(THE TASK) Transcribe all records below exactly, without images.

(Beginning of INFORMATION SHOWN)

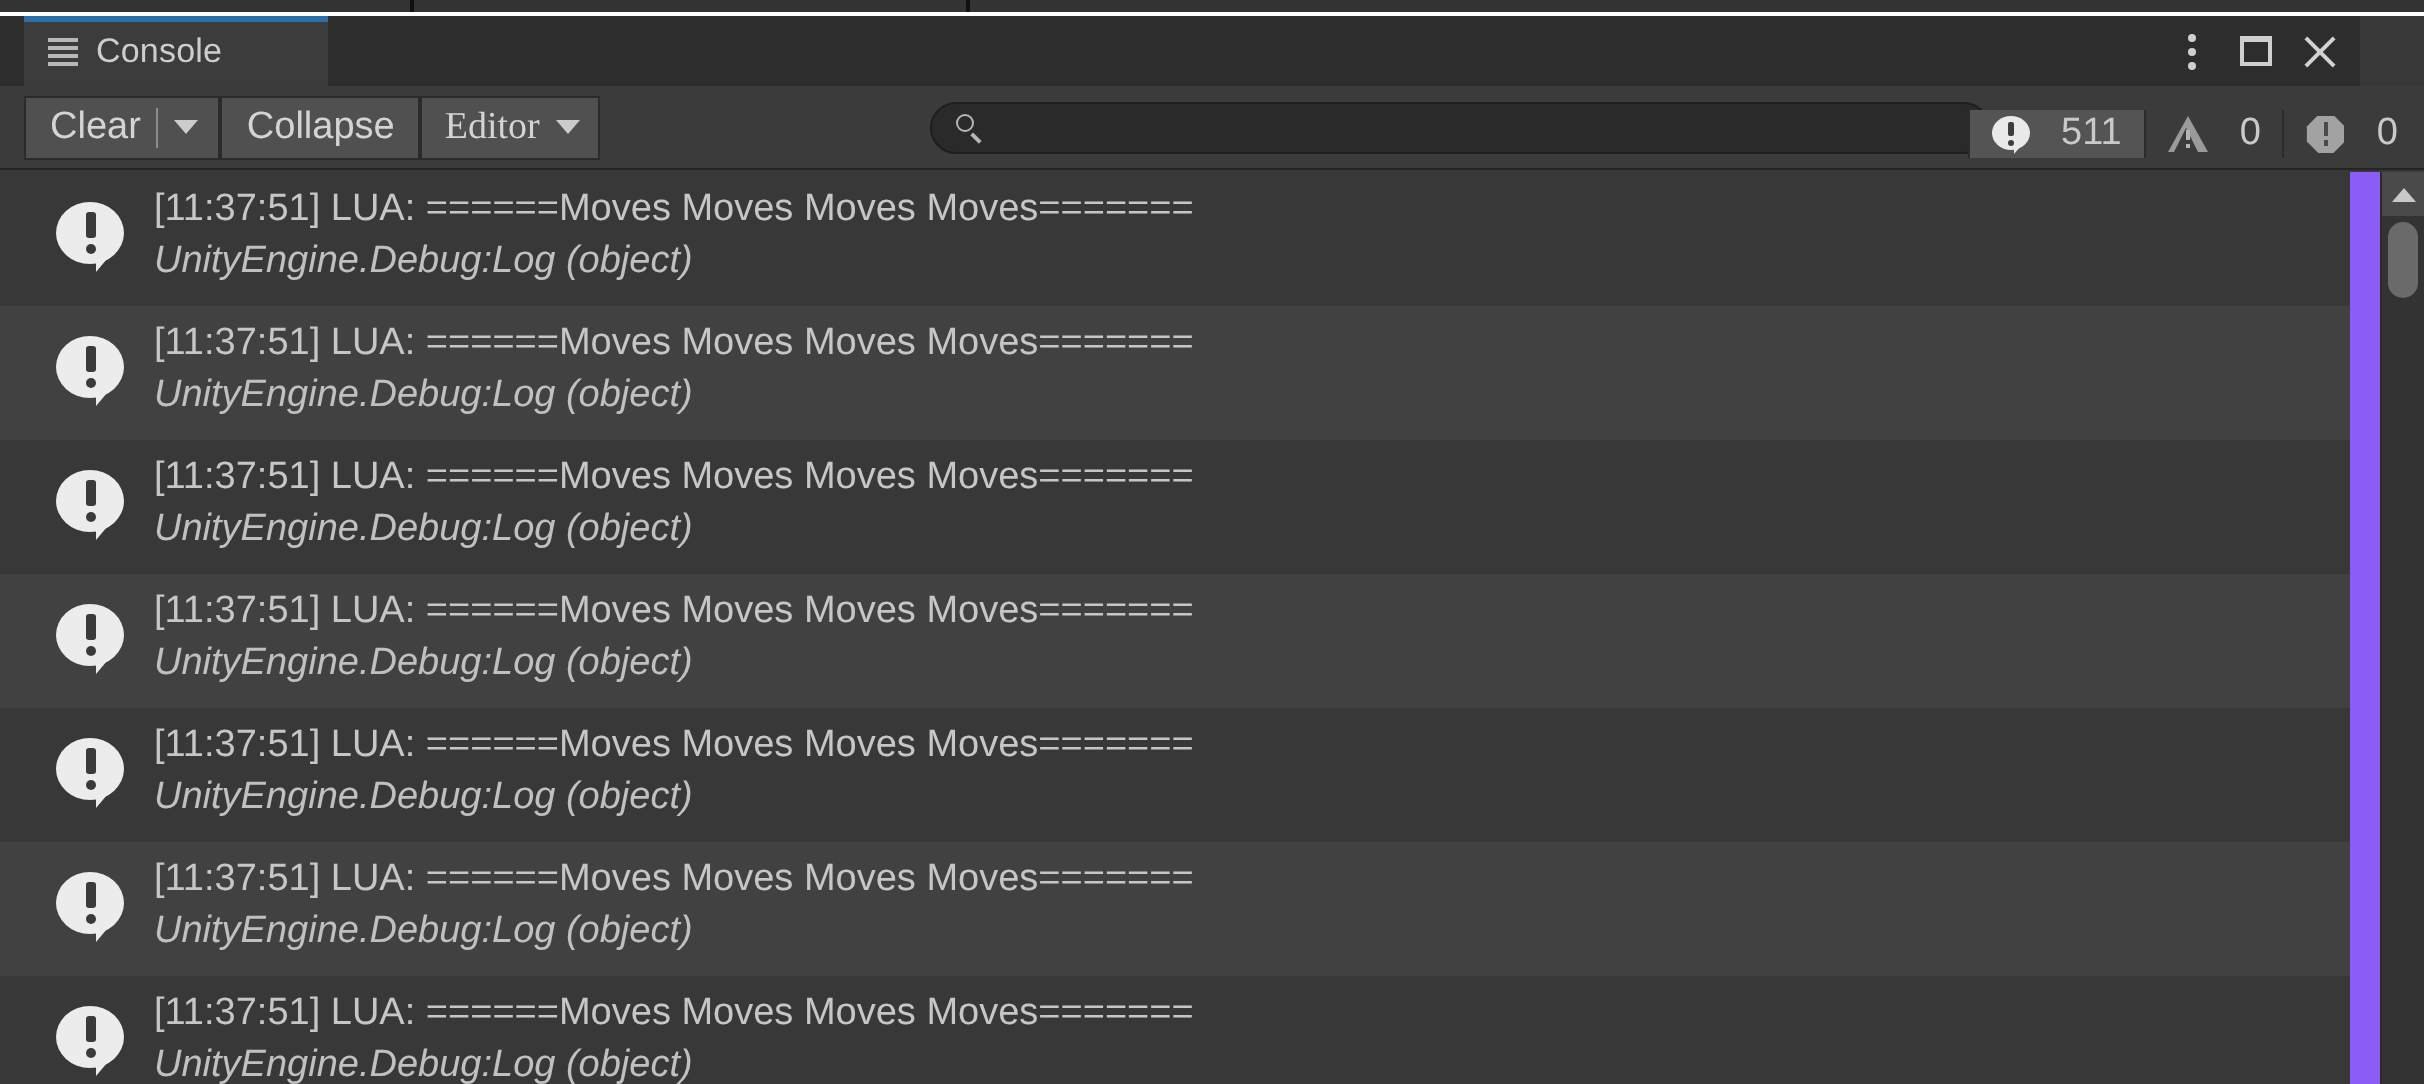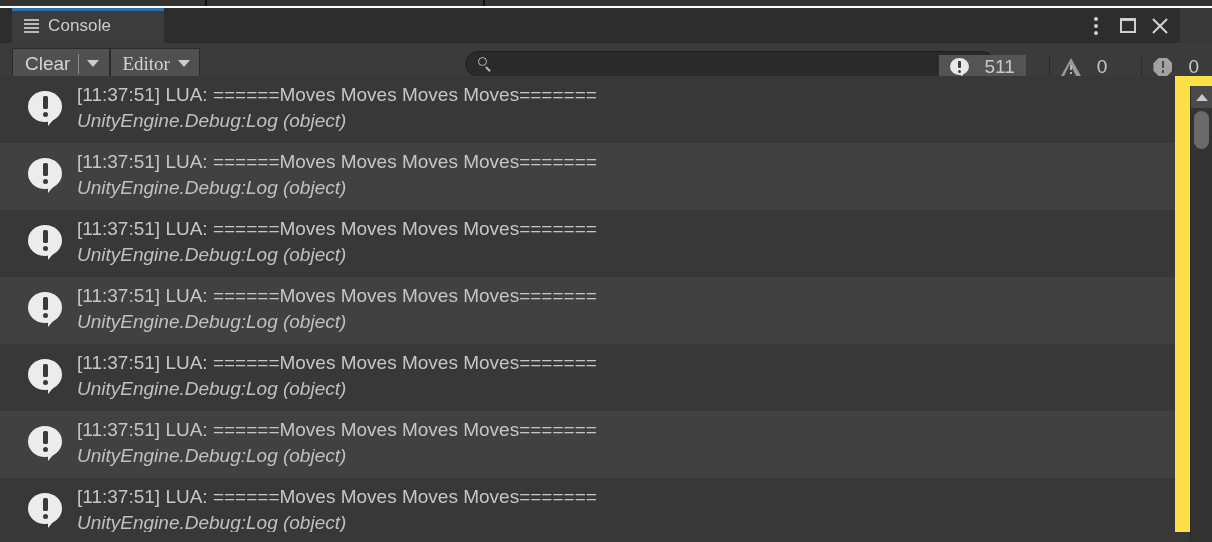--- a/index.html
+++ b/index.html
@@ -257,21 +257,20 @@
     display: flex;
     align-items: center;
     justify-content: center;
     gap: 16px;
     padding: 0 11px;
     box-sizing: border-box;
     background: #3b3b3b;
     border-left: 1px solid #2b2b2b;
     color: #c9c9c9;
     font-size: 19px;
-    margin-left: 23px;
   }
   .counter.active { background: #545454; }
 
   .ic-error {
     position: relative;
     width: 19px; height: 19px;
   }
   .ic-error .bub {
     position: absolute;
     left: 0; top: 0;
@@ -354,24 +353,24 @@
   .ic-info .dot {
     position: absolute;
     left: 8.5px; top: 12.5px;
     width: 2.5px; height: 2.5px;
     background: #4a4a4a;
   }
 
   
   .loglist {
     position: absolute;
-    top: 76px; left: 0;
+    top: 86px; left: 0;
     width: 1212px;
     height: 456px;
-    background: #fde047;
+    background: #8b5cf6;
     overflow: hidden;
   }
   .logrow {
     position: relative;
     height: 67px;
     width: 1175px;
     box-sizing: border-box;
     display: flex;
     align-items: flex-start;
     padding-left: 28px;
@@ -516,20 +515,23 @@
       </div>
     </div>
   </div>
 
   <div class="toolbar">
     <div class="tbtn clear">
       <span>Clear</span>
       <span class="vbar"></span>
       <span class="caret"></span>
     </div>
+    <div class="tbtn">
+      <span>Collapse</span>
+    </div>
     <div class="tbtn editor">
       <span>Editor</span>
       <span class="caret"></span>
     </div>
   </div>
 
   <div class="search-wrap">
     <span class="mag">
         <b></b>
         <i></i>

(End of INFORMATION SHOWN)

(SOLUTION)
--- a/index.html
+++ b/index.html
@@ -257,21 +257,20 @@
     display: flex;
     align-items: center;
     justify-content: center;
     gap: 16px;
     padding: 0 11px;
     box-sizing: border-box;
     background: #3b3b3b;
     border-left: 1px solid #2b2b2b;
     color: #c9c9c9;
     font-size: 19px;
-    margin-left: 23px;
   }
   .counter.active { background: #545454; }
 
   .ic-error {
     position: relative;
     width: 19px; height: 19px;
   }
   .ic-error .bub {
     position: absolute;
     left: 0; top: 0;
@@ -354,24 +353,24 @@
   .ic-info .dot {
     position: absolute;
     left: 8.5px; top: 12.5px;
     width: 2.5px; height: 2.5px;
     background: #4a4a4a;
   }
 
   
   .loglist {
     position: absolute;
-    top: 76px; left: 0;
+    top: 86px; left: 0;
     width: 1212px;
     height: 456px;
-    background: #fde047;
+    background: #8b5cf6;
     overflow: hidden;
   }
   .logrow {
     position: relative;
     height: 67px;
     width: 1175px;
     box-sizing: border-box;
     display: flex;
     align-items: flex-start;
     padding-left: 28px;
@@ -516,20 +515,23 @@
       </div>
     </div>
   </div>
 
   <div class="toolbar">
     <div class="tbtn clear">
       <span>Clear</span>
       <span class="vbar"></span>
       <span class="caret"></span>
     </div>
+    <div class="tbtn">
+      <span>Collapse</span>
+    </div>
     <div class="tbtn editor">
       <span>Editor</span>
       <span class="caret"></span>
     </div>
   </div>
 
   <div class="search-wrap">
     <span class="mag">
         <b></b>
         <i></i>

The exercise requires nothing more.